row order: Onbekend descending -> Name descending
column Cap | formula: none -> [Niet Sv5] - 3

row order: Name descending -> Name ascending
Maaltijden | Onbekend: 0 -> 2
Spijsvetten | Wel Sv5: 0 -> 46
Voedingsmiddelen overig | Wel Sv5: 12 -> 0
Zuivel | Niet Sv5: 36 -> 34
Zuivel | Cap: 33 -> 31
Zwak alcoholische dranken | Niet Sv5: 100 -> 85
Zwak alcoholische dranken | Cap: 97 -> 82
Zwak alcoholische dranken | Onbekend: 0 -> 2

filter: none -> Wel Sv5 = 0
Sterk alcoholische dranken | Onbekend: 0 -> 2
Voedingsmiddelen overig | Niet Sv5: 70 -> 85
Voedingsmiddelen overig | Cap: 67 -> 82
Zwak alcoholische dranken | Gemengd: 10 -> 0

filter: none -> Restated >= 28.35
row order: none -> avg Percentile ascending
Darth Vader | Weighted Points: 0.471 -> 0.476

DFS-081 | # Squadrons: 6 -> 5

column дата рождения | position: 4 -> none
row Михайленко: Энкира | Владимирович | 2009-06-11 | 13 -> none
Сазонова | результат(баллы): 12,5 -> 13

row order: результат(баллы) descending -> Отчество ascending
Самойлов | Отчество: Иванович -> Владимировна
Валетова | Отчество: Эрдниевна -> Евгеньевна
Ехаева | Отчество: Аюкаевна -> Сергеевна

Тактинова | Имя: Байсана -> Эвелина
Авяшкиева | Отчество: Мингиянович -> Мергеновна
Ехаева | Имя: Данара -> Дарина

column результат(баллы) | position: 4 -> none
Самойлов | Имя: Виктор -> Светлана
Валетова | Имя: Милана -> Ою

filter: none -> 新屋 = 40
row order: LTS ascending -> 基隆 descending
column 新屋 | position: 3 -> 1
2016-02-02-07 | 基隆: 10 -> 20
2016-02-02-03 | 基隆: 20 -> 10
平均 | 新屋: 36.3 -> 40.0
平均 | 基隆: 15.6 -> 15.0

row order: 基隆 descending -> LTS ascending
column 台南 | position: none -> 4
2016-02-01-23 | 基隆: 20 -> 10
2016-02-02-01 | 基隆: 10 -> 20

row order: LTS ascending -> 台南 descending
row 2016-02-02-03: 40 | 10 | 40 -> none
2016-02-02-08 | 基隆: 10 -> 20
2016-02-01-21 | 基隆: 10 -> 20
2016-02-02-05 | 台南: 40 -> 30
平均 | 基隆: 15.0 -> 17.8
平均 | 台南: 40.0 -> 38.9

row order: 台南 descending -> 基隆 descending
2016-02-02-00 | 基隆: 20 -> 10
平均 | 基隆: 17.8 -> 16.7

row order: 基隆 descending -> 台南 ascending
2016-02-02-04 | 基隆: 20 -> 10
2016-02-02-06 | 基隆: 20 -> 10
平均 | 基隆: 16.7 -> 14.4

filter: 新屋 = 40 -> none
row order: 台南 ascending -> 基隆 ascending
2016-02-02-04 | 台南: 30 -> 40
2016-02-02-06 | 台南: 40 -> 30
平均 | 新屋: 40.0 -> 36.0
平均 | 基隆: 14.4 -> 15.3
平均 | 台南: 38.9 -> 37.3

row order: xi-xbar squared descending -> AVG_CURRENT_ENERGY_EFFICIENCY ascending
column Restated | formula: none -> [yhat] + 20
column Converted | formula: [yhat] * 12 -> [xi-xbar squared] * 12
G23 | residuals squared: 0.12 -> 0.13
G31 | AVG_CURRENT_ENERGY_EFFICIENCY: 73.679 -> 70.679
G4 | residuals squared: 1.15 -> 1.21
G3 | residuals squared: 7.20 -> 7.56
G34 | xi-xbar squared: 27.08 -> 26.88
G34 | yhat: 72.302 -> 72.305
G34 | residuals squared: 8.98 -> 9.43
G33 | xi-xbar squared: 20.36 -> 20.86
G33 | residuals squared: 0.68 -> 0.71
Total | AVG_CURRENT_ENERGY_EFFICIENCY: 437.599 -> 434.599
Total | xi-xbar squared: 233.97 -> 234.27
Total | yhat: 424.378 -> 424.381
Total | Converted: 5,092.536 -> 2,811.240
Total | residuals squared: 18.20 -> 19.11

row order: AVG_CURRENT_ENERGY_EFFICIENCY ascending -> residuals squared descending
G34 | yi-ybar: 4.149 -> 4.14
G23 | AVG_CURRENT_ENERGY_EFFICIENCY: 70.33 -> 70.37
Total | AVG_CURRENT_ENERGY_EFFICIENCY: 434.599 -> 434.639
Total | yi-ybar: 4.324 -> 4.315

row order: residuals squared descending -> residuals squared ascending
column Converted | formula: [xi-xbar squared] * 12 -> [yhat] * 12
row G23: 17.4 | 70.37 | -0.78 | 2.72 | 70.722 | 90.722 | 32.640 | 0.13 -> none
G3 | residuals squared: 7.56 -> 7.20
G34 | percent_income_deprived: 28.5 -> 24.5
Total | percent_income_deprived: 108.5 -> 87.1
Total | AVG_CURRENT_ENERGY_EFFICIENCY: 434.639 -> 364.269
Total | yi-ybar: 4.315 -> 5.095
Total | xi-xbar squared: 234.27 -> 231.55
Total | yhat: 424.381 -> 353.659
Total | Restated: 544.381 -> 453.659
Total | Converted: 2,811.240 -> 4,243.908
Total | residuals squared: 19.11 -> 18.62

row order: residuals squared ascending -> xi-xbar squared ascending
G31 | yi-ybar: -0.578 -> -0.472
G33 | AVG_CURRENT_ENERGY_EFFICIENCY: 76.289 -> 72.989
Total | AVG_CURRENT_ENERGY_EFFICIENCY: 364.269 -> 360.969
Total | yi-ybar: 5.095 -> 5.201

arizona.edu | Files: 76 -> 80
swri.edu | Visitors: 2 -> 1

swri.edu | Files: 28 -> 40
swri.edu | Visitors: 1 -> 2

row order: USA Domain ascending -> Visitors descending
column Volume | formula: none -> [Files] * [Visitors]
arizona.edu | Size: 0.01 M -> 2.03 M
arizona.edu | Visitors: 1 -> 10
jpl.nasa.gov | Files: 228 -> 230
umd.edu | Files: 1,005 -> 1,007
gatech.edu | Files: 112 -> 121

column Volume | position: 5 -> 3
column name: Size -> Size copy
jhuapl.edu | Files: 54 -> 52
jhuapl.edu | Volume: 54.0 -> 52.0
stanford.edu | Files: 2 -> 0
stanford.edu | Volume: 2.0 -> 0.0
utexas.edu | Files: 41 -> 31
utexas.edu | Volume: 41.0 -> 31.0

◆ ◆ ◆ ◆ ◆

Assigned task: From the entries above, write out only the lines starting at the line that holds "Voedingsmiddelen overig | Cap: 67 -> 82" and ending at the line that holds "row order: 台南 descending -> 基隆 descending", keeping both and matching them exactly.

Task answer:
Voedingsmiddelen overig | Cap: 67 -> 82
Zwak alcoholische dranken | Gemengd: 10 -> 0

filter: none -> Restated >= 28.35
row order: none -> avg Percentile ascending
Darth Vader | Weighted Points: 0.471 -> 0.476

DFS-081 | # Squadrons: 6 -> 5

column дата рождения | position: 4 -> none
row Михайленко: Энкира | Владимирович | 2009-06-11 | 13 -> none
Сазонова | результат(баллы): 12,5 -> 13

row order: результат(баллы) descending -> Отчество ascending
Самойлов | Отчество: Иванович -> Владимировна
Валетова | Отчество: Эрдниевна -> Евгеньевна
Ехаева | Отчество: Аюкаевна -> Сергеевна

Тактинова | Имя: Байсана -> Эвелина
Авяшкиева | Отчество: Мингиянович -> Мергеновна
Ехаева | Имя: Данара -> Дарина

column результат(баллы) | position: 4 -> none
Самойлов | Имя: Виктор -> Светлана
Валетова | Имя: Милана -> Ою

filter: none -> 新屋 = 40
row order: LTS ascending -> 基隆 descending
column 新屋 | position: 3 -> 1
2016-02-02-07 | 基隆: 10 -> 20
2016-02-02-03 | 基隆: 20 -> 10
平均 | 新屋: 36.3 -> 40.0
平均 | 基隆: 15.6 -> 15.0

row order: 基隆 descending -> LTS ascending
column 台南 | position: none -> 4
2016-02-01-23 | 基隆: 20 -> 10
2016-02-02-01 | 基隆: 10 -> 20

row order: LTS ascending -> 台南 descending
row 2016-02-02-03: 40 | 10 | 40 -> none
2016-02-02-08 | 基隆: 10 -> 20
2016-02-01-21 | 基隆: 10 -> 20
2016-02-02-05 | 台南: 40 -> 30
平均 | 基隆: 15.0 -> 17.8
平均 | 台南: 40.0 -> 38.9

row order: 台南 descending -> 基隆 descending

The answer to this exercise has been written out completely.